## Directions for this task
Look for "Funding" in each line of the records, and copy the lines that have it.

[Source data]
==================================================

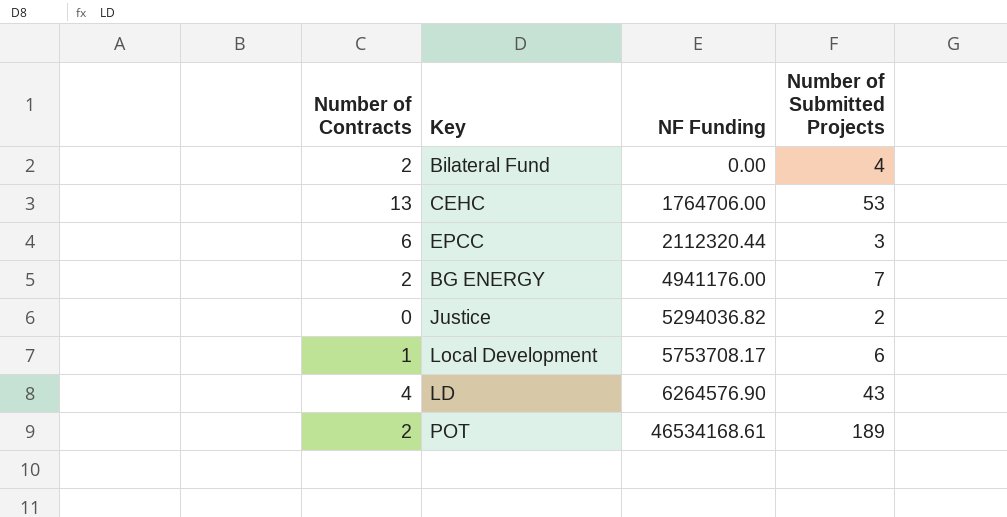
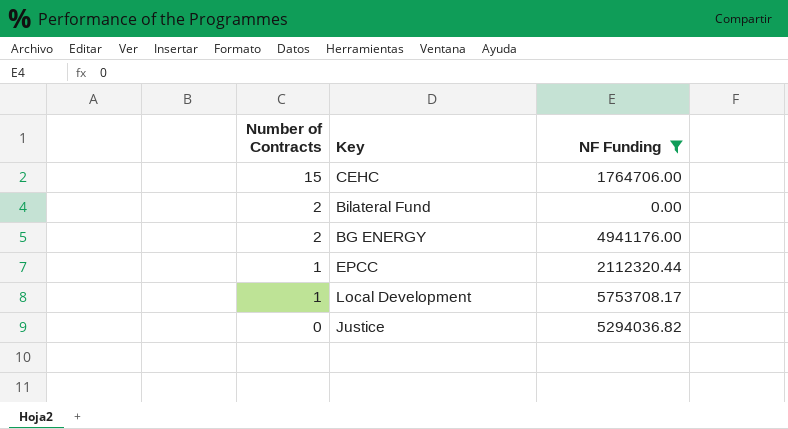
filter: none -> NF Funding <= 5753708.17
row order: NF Funding ascending -> Number of Contracts descending
column Number of Submitted Projects | position: 4 -> none
CEHC | Number of Contracts: 13 -> 15
EPCC | Number of Contracts: 6 -> 1

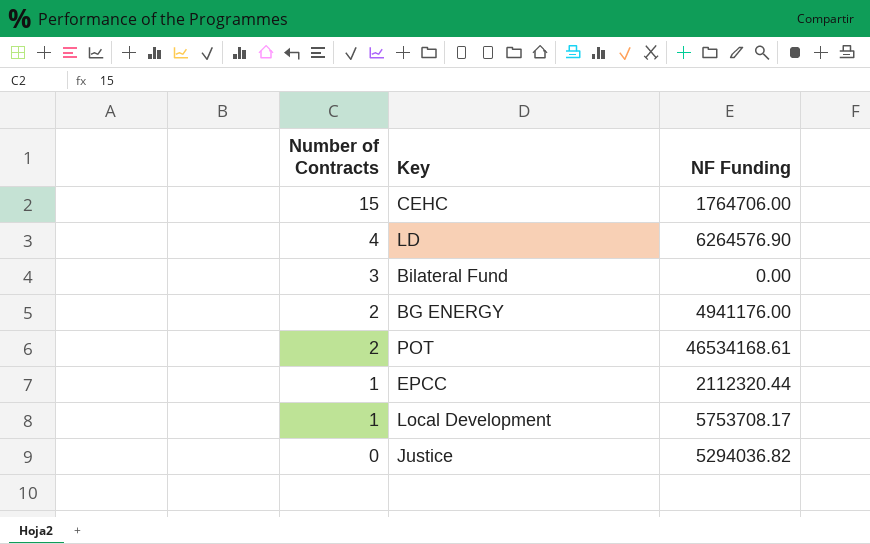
filter: NF Funding <= 5753708.17 -> none
Bilateral Fund | Number of Contracts: 2 -> 3

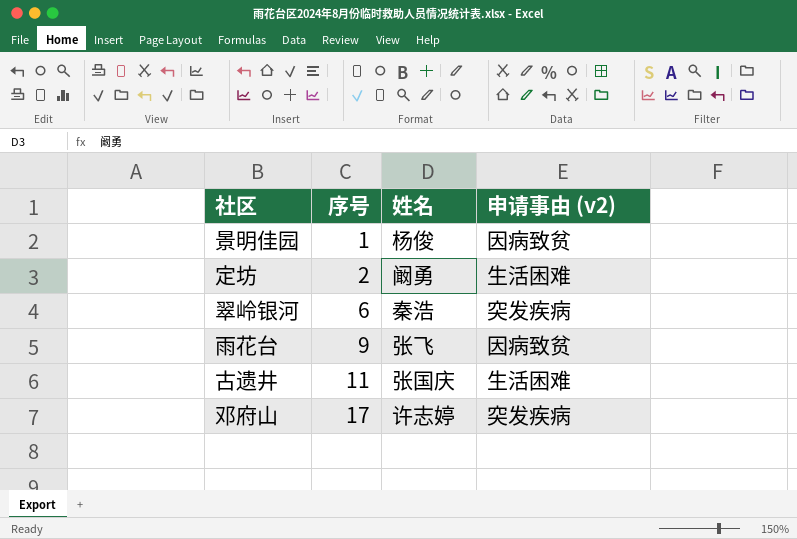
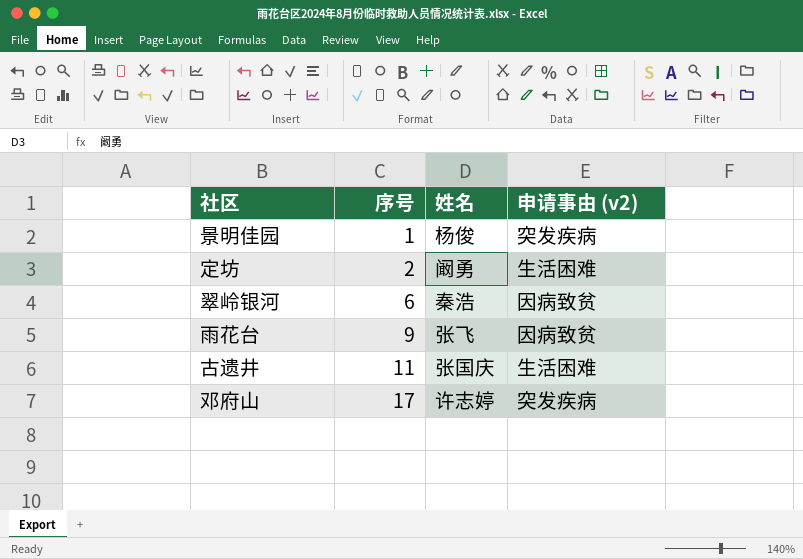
景明佳园 | 申请事由 (v2): 因病致贫 -> 突发疾病
翠岭银河 | 申请事由 (v2): 突发疾病 -> 因病致贫

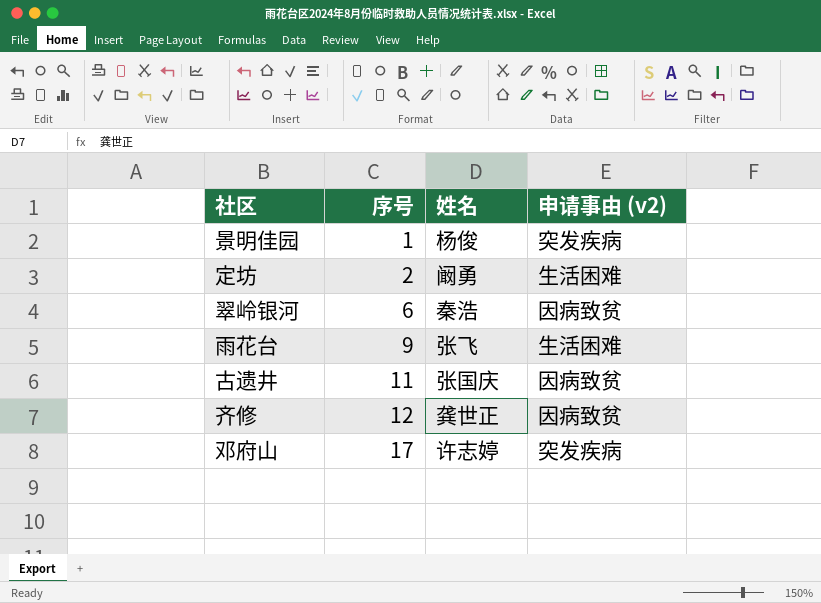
雨花台 | 申请事由 (v2): 因病致贫 -> 生活困难
古遗井 | 申请事由 (v2): 生活困难 -> 因病致贫
row 齐修: none -> 12 | 龚世正 | 因病致贫

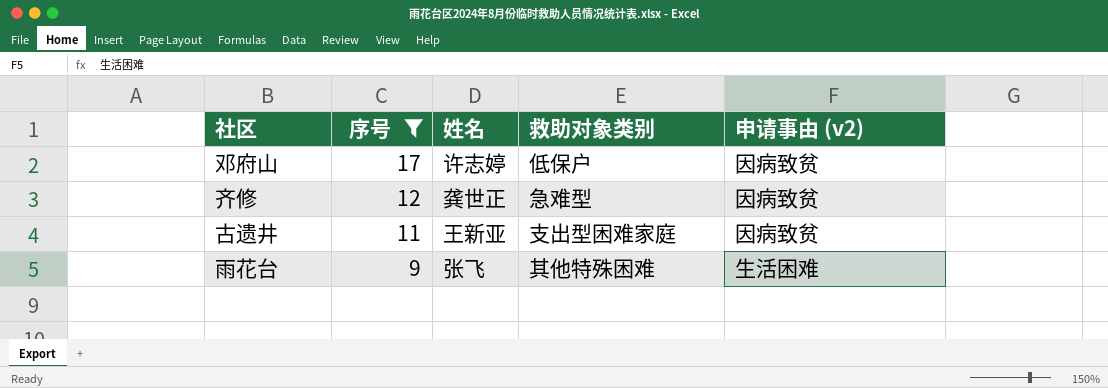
filter: none -> 序号 >= 9
row order: 序号 ascending -> 序号 descending
column 救助对象类别 | position: none -> 4
邓府山 | 申请事由 (v2): 突发疾病 -> 因病致贫
古遗井 | 姓名: 张国庆 -> 王新亚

==================================================

## Answer space
filter: none -> NF Funding <= 5753708.17
row order: NF Funding ascending -> Number of Contracts descending
filter: NF Funding <= 5753708.17 -> none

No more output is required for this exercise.